Asesinos por una Noche Gets Experimental About Cuban Politics

Local choreographer Alexey Taran, filmmaker Carla Forte, and the Bistoury Physical Theater Company want us to confront our demons. Their new and extravagantly multimedia project Asesinos por una Noche (Assassins for One Night), performed on Friday, revolves around a simple principle: "as above, so below."

More specifically, brutal government regimes are simply scaled-up versions of violent relationships between individuals, and freedom is only possible if we are willing to look honestly at our own relationships. Not necessarily a comfortable exercise, but Asesinos por una Noche offers an opportunity for catharsis. Recently, we spoke with Taran about Asesinos por una Noche and the ideas behind it.

New Times: Tell us about the play that inspired this project.

Alexey Taran: Our work is based on a play, also called Asesinos por una

Noche, by Cuban playwright José Triana. He lives in France now but the

play was written in the '60s, when he was living in Cuba.

It was written at a politically charged moment.

Correct. But 20 years later, it's still very important because it's

universal. You can apply it to any place, and any time, because it's

based on the human being. It's based on the monsters that we have within

us, and the censure that we have inside ourselves. There was an

interview recently with Jose Triana, and he was saying that now he has

started to understand the characters of his play. He realized that the

problem isn't only society, the problem is also between brothers.

Does the play directly shape your performance or does it serve as more of an inspiration?

It's an inspiration. We are trying to make a new interpretation of this

work, with a new language of movement and text. We have a live musician

too, who is always responding to our sounds, our texts, and our music.

So it's a multimedia play.

What do you gain by using multiple media?

It's a reflection of life, because we're living in a multimedia world.

When you are walking on the street you always have some kind of noise,

you have people talking, you have music, you have some video on a

television in a store. It's the reality we are living as human beings in

this society.

I know that you have an extensive background in ballet. I'm curious if there is still some trace of ballet in this piece.

Ballet, in our work, is a reference. You won't see a classical

ballerina. For example in the ballet you always have a cycle. You have a

coda, you have a starting point, and then you finish and start again.

We work in a very similar way. We always have a cycle in our works.

Speaking about structures of power, ballet has always been a dominant

structure within the dance world so it's interesting that you're using

it in that way.

Yes, we try to use ballet to break the language of ballet and create a

new kind of movement.

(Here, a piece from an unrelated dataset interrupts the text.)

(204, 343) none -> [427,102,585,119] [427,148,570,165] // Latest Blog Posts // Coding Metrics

We try to use our bodies and for example, our

hands, like we are dancing a big classical ballet play. But we want to

use the language in a new way.

You and Carla Forte, your wife and collaborator, have been here for four

years. How has your experience been, within Miami's dance community?

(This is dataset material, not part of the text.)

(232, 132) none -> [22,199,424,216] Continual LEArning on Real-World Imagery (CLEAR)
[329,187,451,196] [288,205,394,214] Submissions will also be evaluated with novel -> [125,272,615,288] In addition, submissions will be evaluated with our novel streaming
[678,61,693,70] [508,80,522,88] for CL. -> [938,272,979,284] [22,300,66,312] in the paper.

The community of dance and art in Miami is very fresh and it's growing

each day. It's growing very fast but it's not so big. I think that in

less than five years, Miami's dance scene will be very strong.

Asesinos por una Noche is presented as part of FUNDarte's Miami On Stage

2011, this Thursday and Friday at the On.Stage Black.Box Theater, Miami-Dade

County Auditorium (2901 W. Flagler St., Miami). Tickets cost $20, with

senior and student discounts; call 800-745-3000 or visit

www.ticketmaster.com. For more information, visit www.fundarte.us.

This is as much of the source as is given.